PVV memenangkan pemilu dengan meraih 37 kursi, menggandakan kehadirannya di parlemen dan menjadikannya partai tunggal terbesar di negara itu.
Setelah beberapa dekade menjadi oposisi, Wilders menyatakan dalam pidato kemenangannya bahwa ia bermaksud untuk membentuk pemerintahan, dan “yakin bahwa [dia] dapat mencapai kesepakatan” dengan kelompok sayap kanan arus utama, yang selama bertahun-tahun menolak keras bekerja sama dengan PVV.
Dikenal sebagai "Kapten Peroksida" dan "Mozart" karena rambutnya yang diputihkan mencolok - ia pernah digambarkan oleh Radio Belanda sebagai "si pirang pemutih paling terkenal sejak Marilyn Monroe".
Dan profil dirinya pada tahun 2010 oleh BBC dan film dokumenter tahun 2017 berikutnya menjulukinya sebagai "Manusia Paling Berbahaya di Eropa".
Dia telah menjadi tokoh dalam politik Belanda selama hampir 30 tahun dan kini berada dalam jarak yang dekat dengan kekuasaan.

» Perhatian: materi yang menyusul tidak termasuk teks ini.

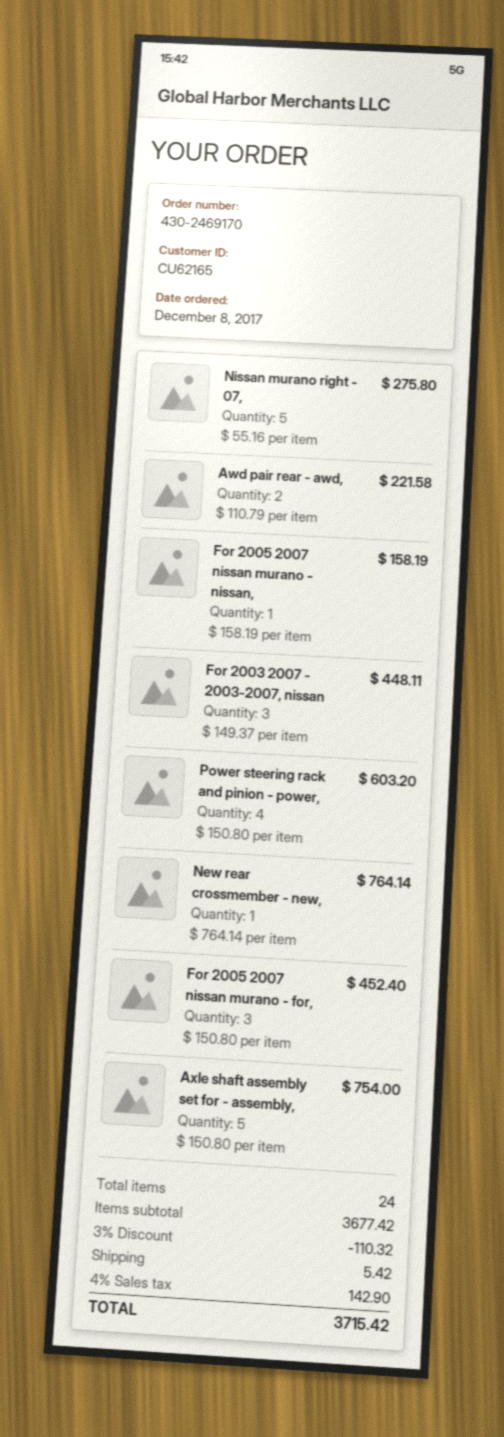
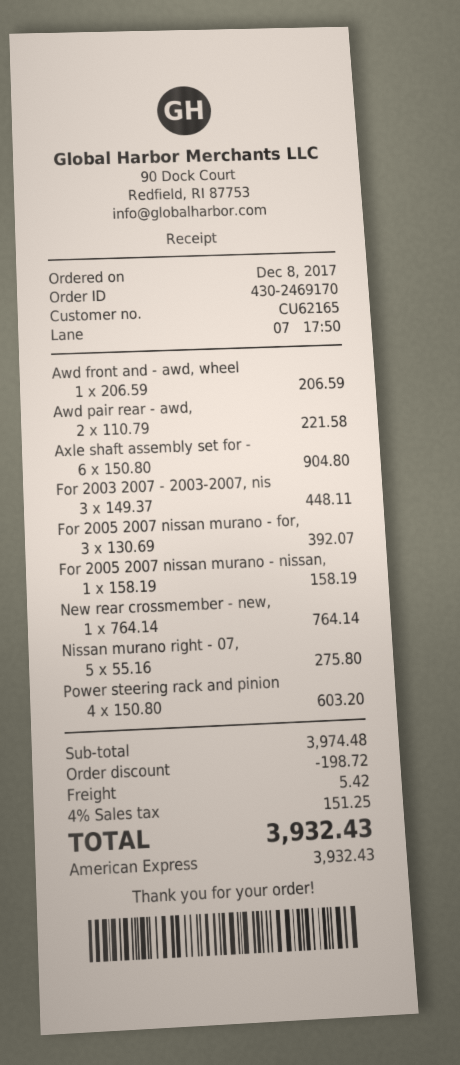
For 2005 2007 nissan murano - for,: 3 x 150.80 = 452.40 -> 3 x 130.69 = 392.07
Axle shaft assembly set for - assembly,: 5 x 150.80 = 754.00 -> 6 x 150.80 = 904.80
Awd front and - awd, wheel: none -> 1 x 206.59 = 206.59
subtotal: 3677.42 -> 3974.48
discount: 110.32 -> 198.72
tax: 4% = 142.90 -> 4% = 151.25
total: 3715.42 -> 3932.43

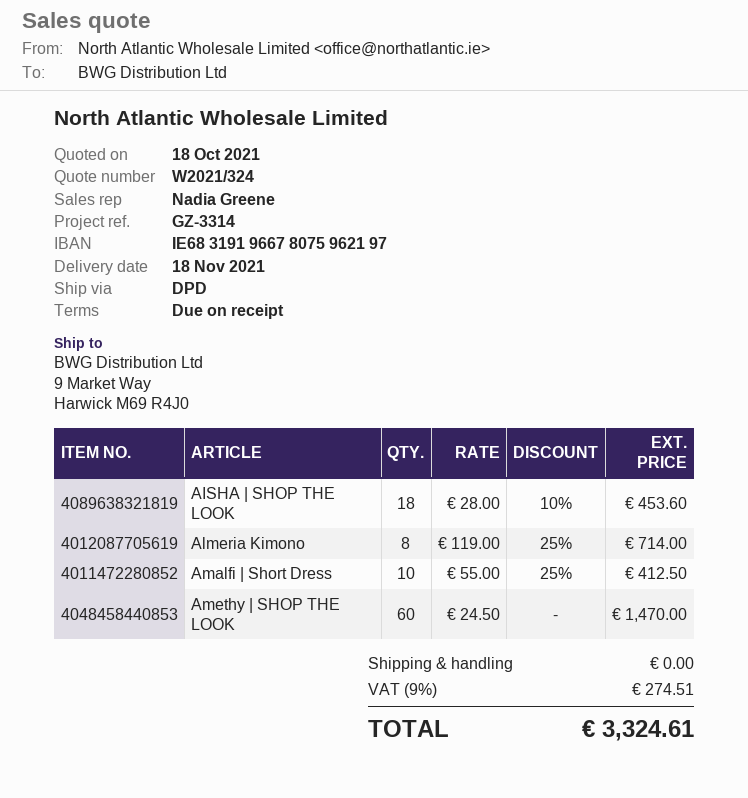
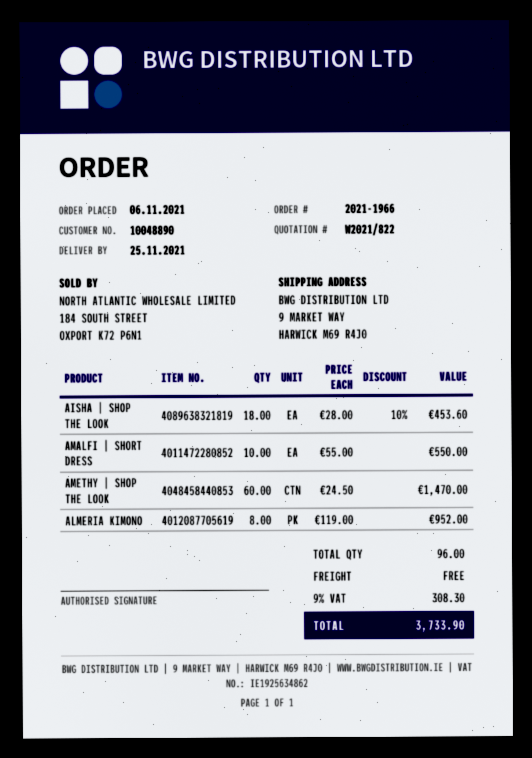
quote number: W2021/324 -> W2021/822
delivery date: 2021-11-18 -> 2021-11-25
Almeria Kimono: 8 x 119.00 - 25% = 714.00 -> 8 x 119.00 = 952.00
Amalfi | Short Dress: 10 x 55.00 - 25% = 412.50 -> 10 x 55.00 = 550.00
tax: 9% = 274.51 -> 9% = 308.30
total: 3324.61 -> 3733.90

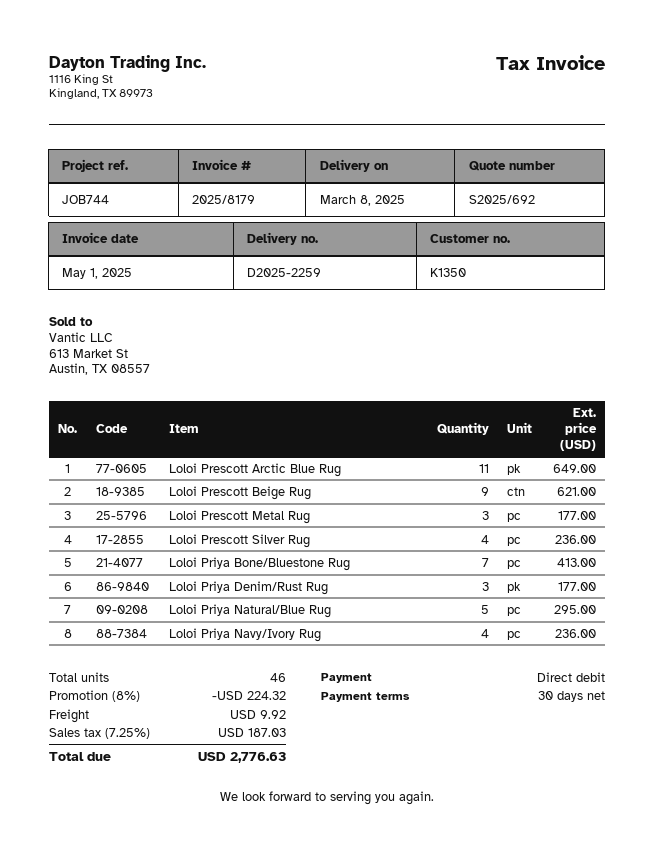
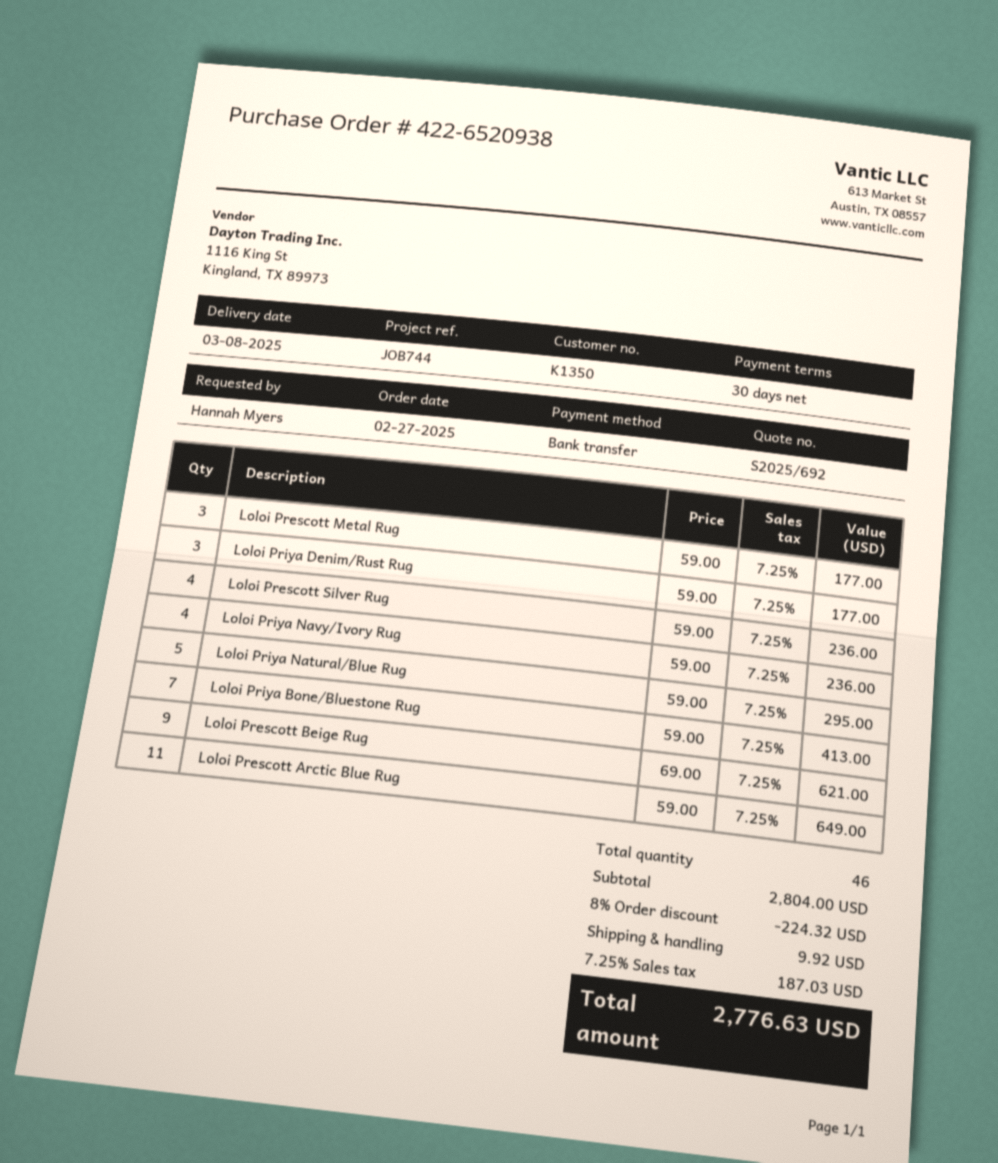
payment method: direct debit -> bank transfer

Russia Today dalam sebuah artikelnya menggambarkan Geert Wilders sebagai tokoh yang kontroversial. Berikut Fakta-faktanya:
Tentara salib anti-Islam
Wilders memulai karir politiknya sebagai anggota Partai Rakyat untuk Kebebasan dan Demokrasi (VVD) pimpinan Perdana Menteri Mark Rutte. Menyusul pembunuhan Pim Fortuyn – seorang politisi populer dan kritikus Islam – pada tahun 2002, Wilders menyampaikan serangkaian pidato yang mengutuk multikulturalisme dan imigrasi Islam. Ketika VVD mendukung tawaran Türkiye untuk menjadi anggota UE pada tahun 2004, Wilders memisahkan diri dari partai tersebut dan membentuk PVV.
Dalam sebuah manifesto yang diterbitkan dua tahun kemudian, Wilders menyerukan moratorium terhadap semua imigrasi non-Barat ke Belanda, larangan pendirian masjid baru, dan pajak atas pemakaian jilbab oleh perempuan Muslim.